*** Data extracts ***

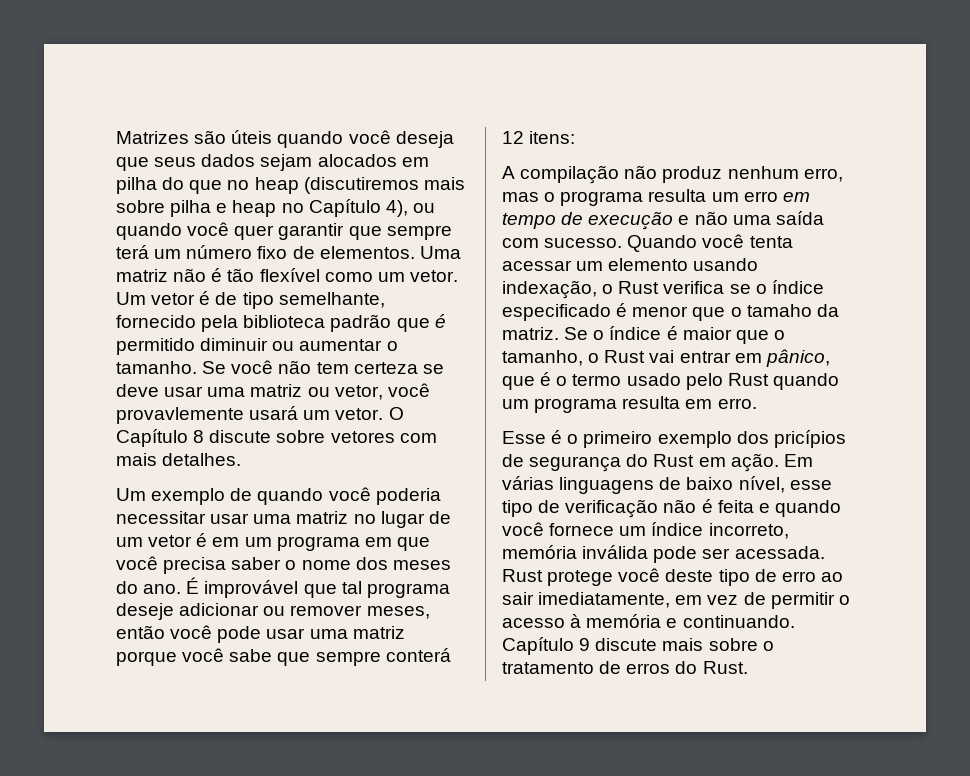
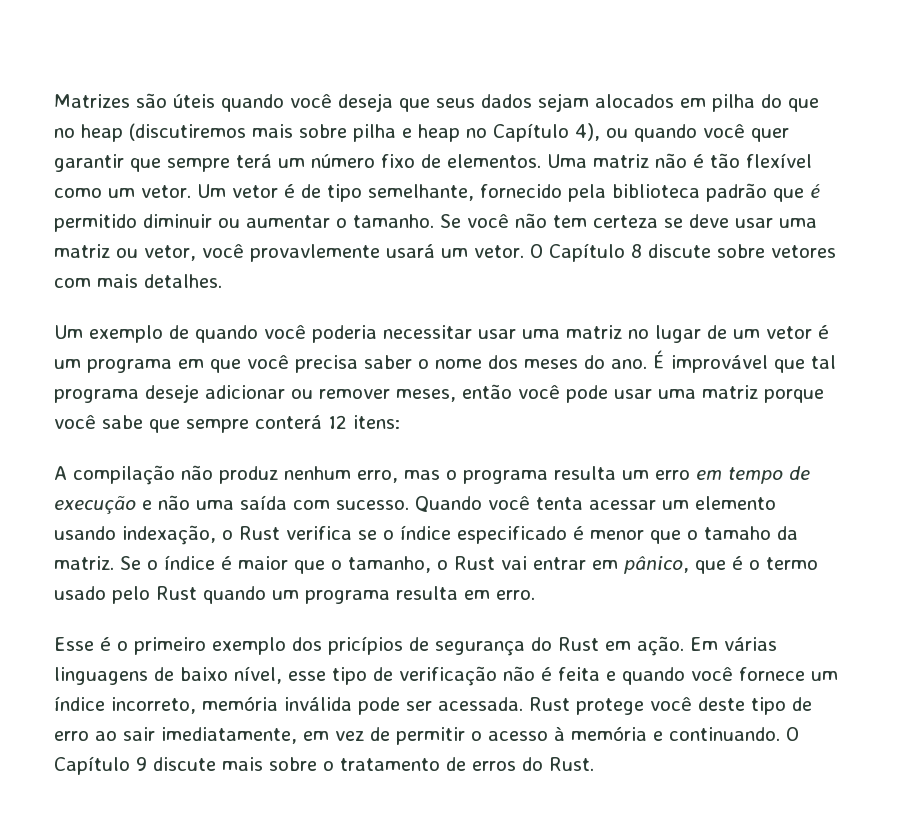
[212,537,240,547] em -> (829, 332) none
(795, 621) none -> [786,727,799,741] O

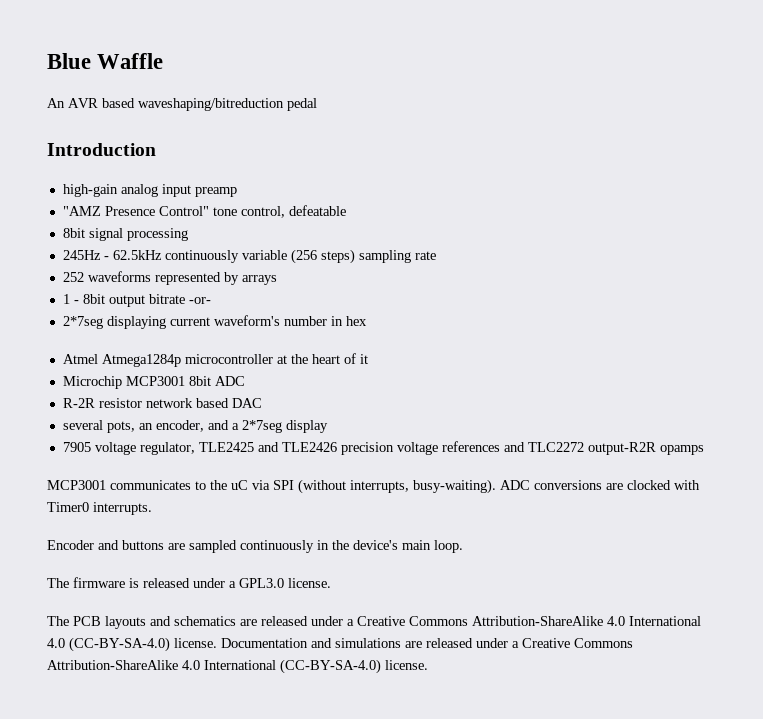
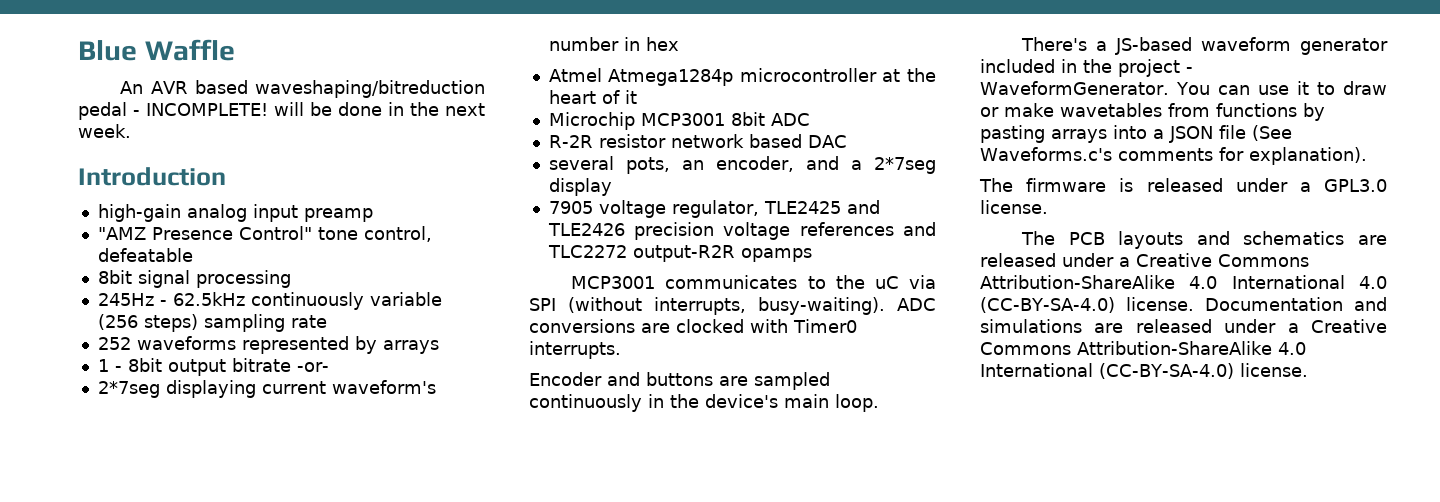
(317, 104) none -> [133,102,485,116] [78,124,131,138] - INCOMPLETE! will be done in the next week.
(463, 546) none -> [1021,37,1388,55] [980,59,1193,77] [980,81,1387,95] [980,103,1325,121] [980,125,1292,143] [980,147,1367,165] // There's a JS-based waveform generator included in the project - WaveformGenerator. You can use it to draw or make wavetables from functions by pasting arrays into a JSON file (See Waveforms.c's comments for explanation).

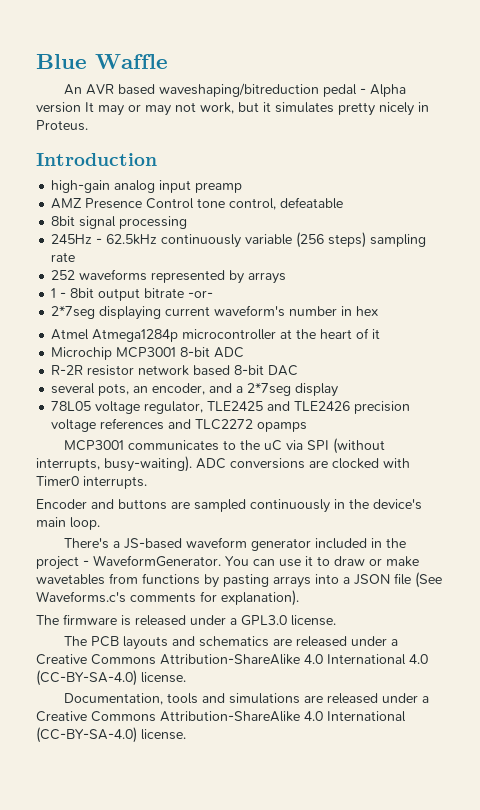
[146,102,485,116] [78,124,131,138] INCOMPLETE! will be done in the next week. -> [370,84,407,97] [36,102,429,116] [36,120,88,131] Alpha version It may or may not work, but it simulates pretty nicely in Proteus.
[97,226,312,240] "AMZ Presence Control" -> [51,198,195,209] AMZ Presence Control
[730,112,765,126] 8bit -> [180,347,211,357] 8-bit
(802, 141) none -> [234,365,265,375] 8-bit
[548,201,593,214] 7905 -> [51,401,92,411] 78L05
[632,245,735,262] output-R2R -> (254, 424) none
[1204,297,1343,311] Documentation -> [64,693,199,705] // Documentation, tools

*** End of Data extracts ***

▸ **Task to carry out**:
Keep out the pictures, and copy exactly the lines from the one that contains "(463, 546) none" through the final line of the records above, both ends included.

▸ **Response box**:
(463, 546) none -> [1021,37,1388,55] [980,59,1193,77] [980,81,1387,95] [980,103,1325,121] [980,125,1292,143] [980,147,1367,165] // There's a JS-based waveform generator included in the project - WaveformGenerator. You can use it to draw or make wavetables from functions by pasting arrays into a JSON file (See Waveforms.c's comments for explanation).

[146,102,485,116] [78,124,131,138] INCOMPLETE! will be done in the next week. -> [370,84,407,97] [36,102,429,116] [36,120,88,131] Alpha version It may or may not work, but it simulates pretty nicely in Proteus.
[97,226,312,240] "AMZ Presence Control" -> [51,198,195,209] AMZ Presence Control
[730,112,765,126] 8bit -> [180,347,211,357] 8-bit
(802, 141) none -> [234,365,265,375] 8-bit
[548,201,593,214] 7905 -> [51,401,92,411] 78L05
[632,245,735,262] output-R2R -> (254, 424) none
[1204,297,1343,311] Documentation -> [64,693,199,705] // Documentation, tools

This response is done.